CafĂ© Coffee Day outlets in the town shall never forget me and my friends I swear. We were those lazy people who would discuss too much over a single coffee. Had the store owner calculated the loss he had incurred because of us occupying his seats for long…he would have fired all his staff for entertaining us with similes and service. Well…customers are never to be questioned!
Men and women [I don’t care where we come form, be it Mars or Venus]. I have had the best time in my life to start learning about relationships. Men are always men, and women hardly try to change. You talk to you opposite sex then you are a spoiled seed. Girl you look appealing, well then you are trying to seduce. Boy, you act smart, you will be cornered! Why the hell do people smell only the stench? Our society so stupid to ignore the pleasant. It is partly about jealousy too. Being transparent has invited such trouble. Even the ones who are supposed to be models have talked dirt to me. Well, how can the disciples differ from the holy path!

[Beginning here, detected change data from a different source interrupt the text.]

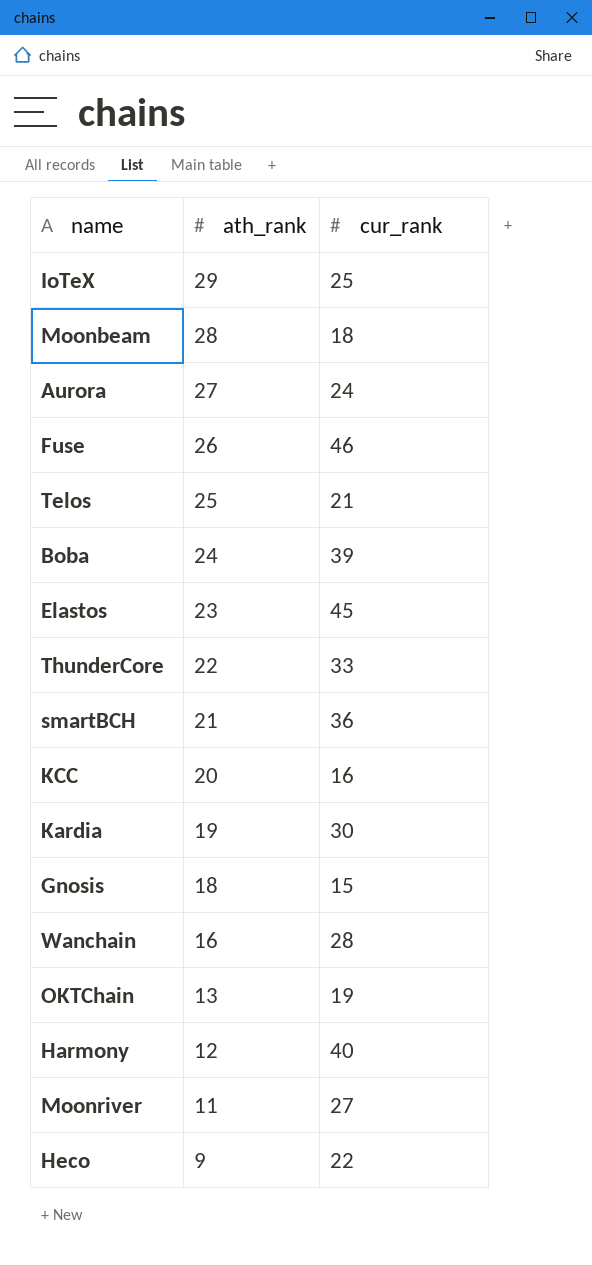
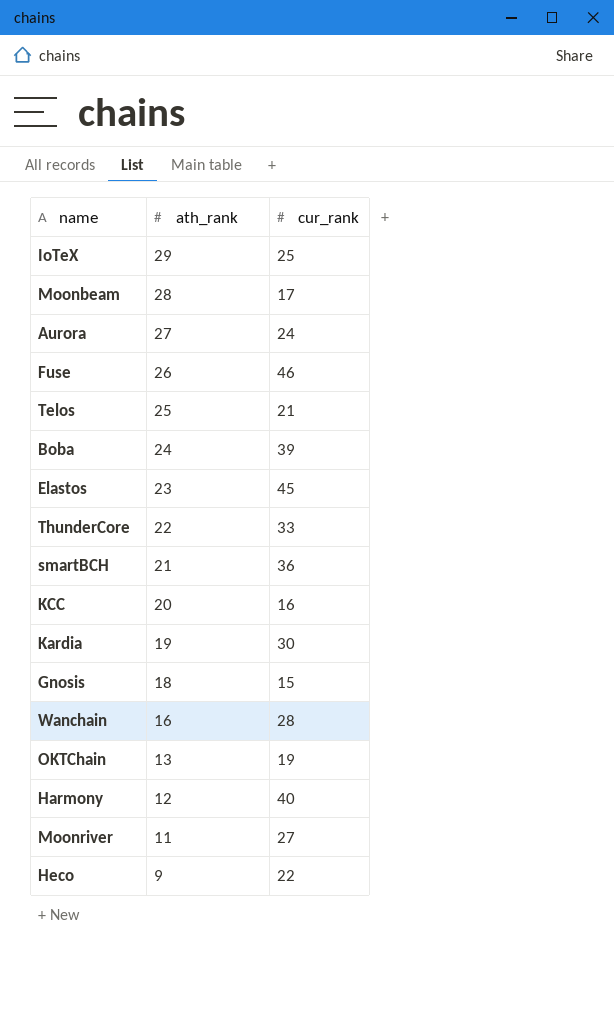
Moonbeam | cur_rank: 18 -> 17

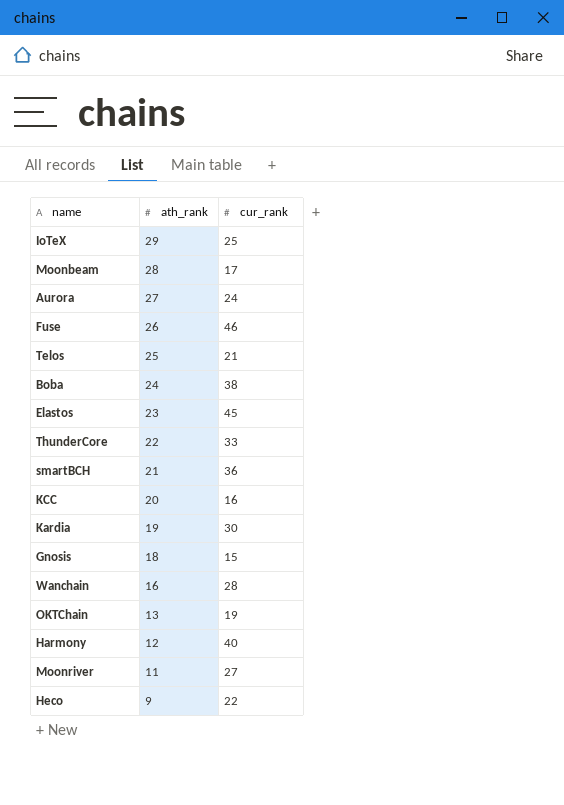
Boba | cur_rank: 39 -> 38

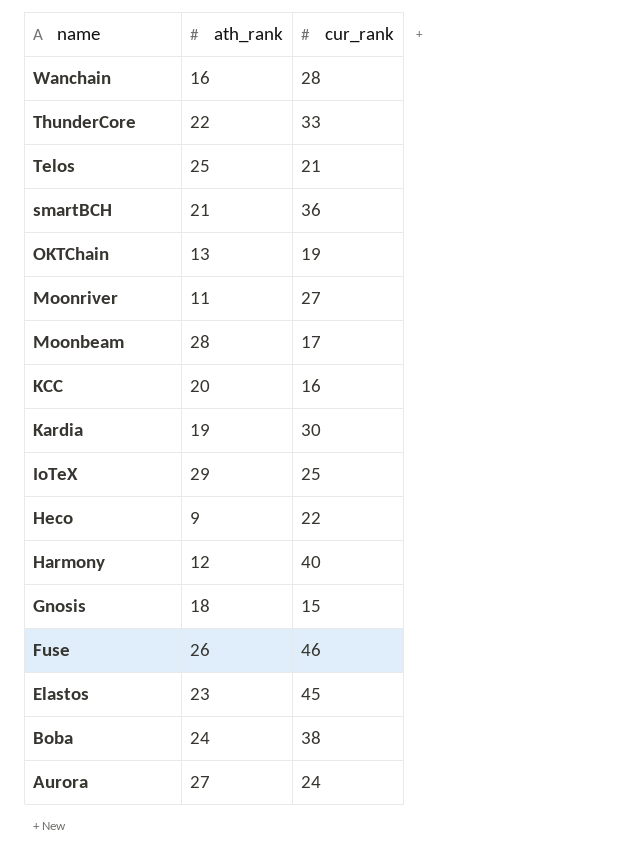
row order: ath_rank descending -> name descending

Let me open up about my very sweet memories. Friends! I had no enemies! I had a friend who dared to slap me on my face. I had a friend who literally tolerated me. One who guided me. One who walked with me. Luckily none followed me, I enjoy this uniqueness! I still share the same with all of them [except the one who slapped me, he was wrong in two ways, one in what he had done which made me talk against him the other, slapping me]. I had no male chauvinism to experience from my male friends and I had good female friends who never bitched me. The one-arm’s distance theory works fine in every relationship.

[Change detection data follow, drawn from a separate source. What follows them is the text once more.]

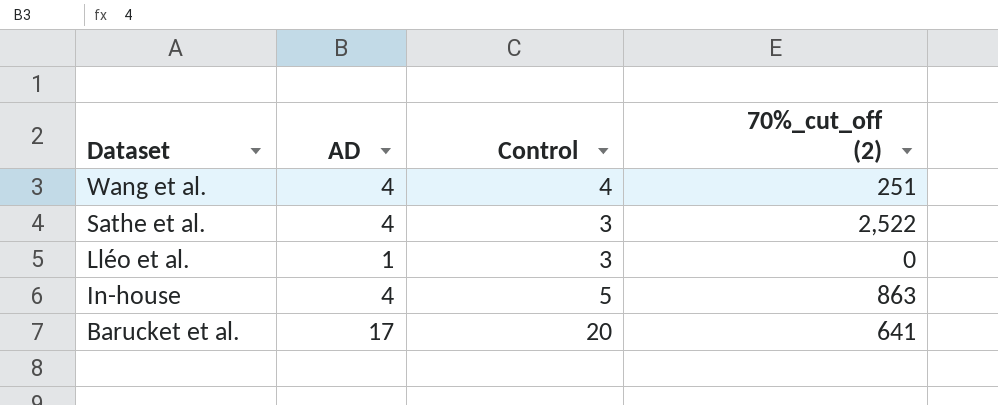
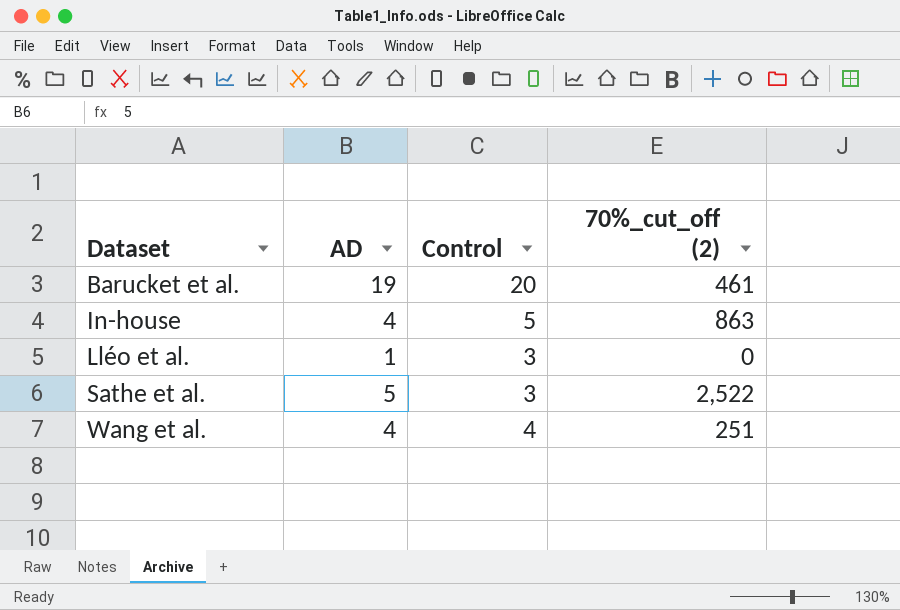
row order: Dataset descending -> Dataset ascending
Barucket et al. | AD: 17 -> 19
Barucket et al. | 70%_cut_off (2): 641 -> 461
Sathe et al. | AD: 4 -> 5

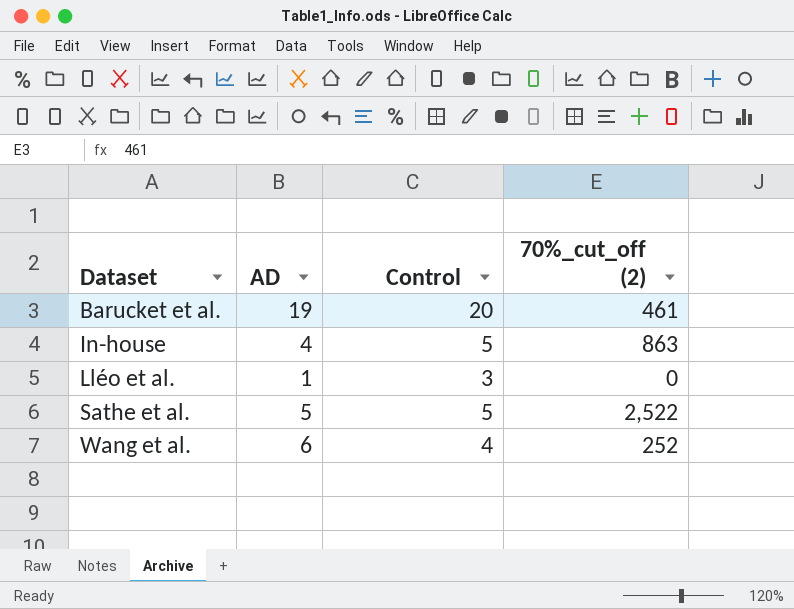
Sathe et al. | Control: 3 -> 5
Wang et al. | AD: 4 -> 6
Wang et al. | 70%_cut_off (2): 251 -> 252

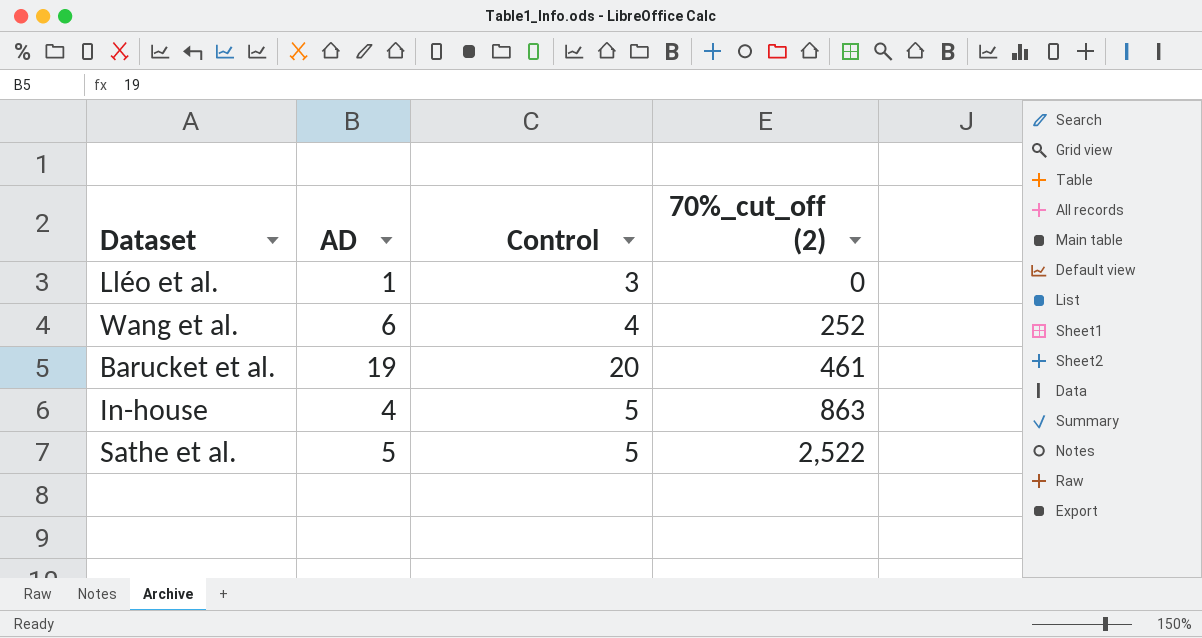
row order: Dataset ascending -> 70%_cut_off (2) ascending

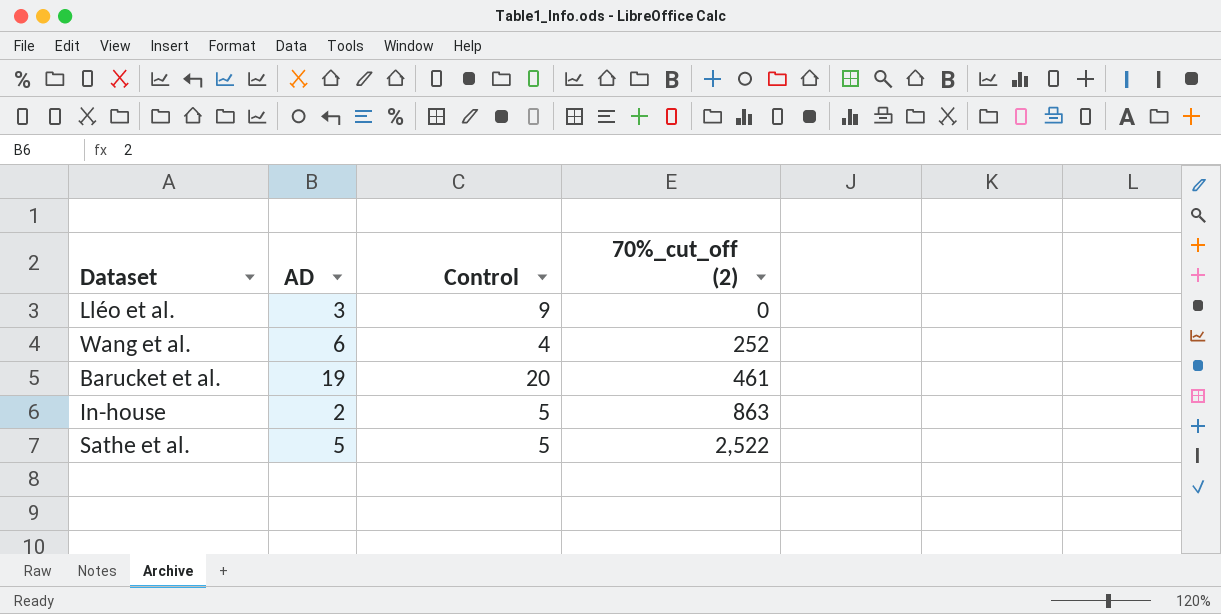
Lléo et al. | AD: 1 -> 3
Lléo et al. | Control: 3 -> 9
In-house | AD: 4 -> 2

Well, I shall not complete unless I mention about the purpose of my course. Academics! I was less than average. I tell you; ‘teaching’ is boring for my kind of genes. I wish I had good mentors there. Now I realize that I was polishing myself like a pebble in the wild course of a river. I can withstand the blows and breezes in life. I have had the opportunity to taste a bit of trust, anger, love, sarcasm, rebellion and belief. I am not going to conclude. I know, this is still incomplete. But I warned you in the beginning- I like suspense!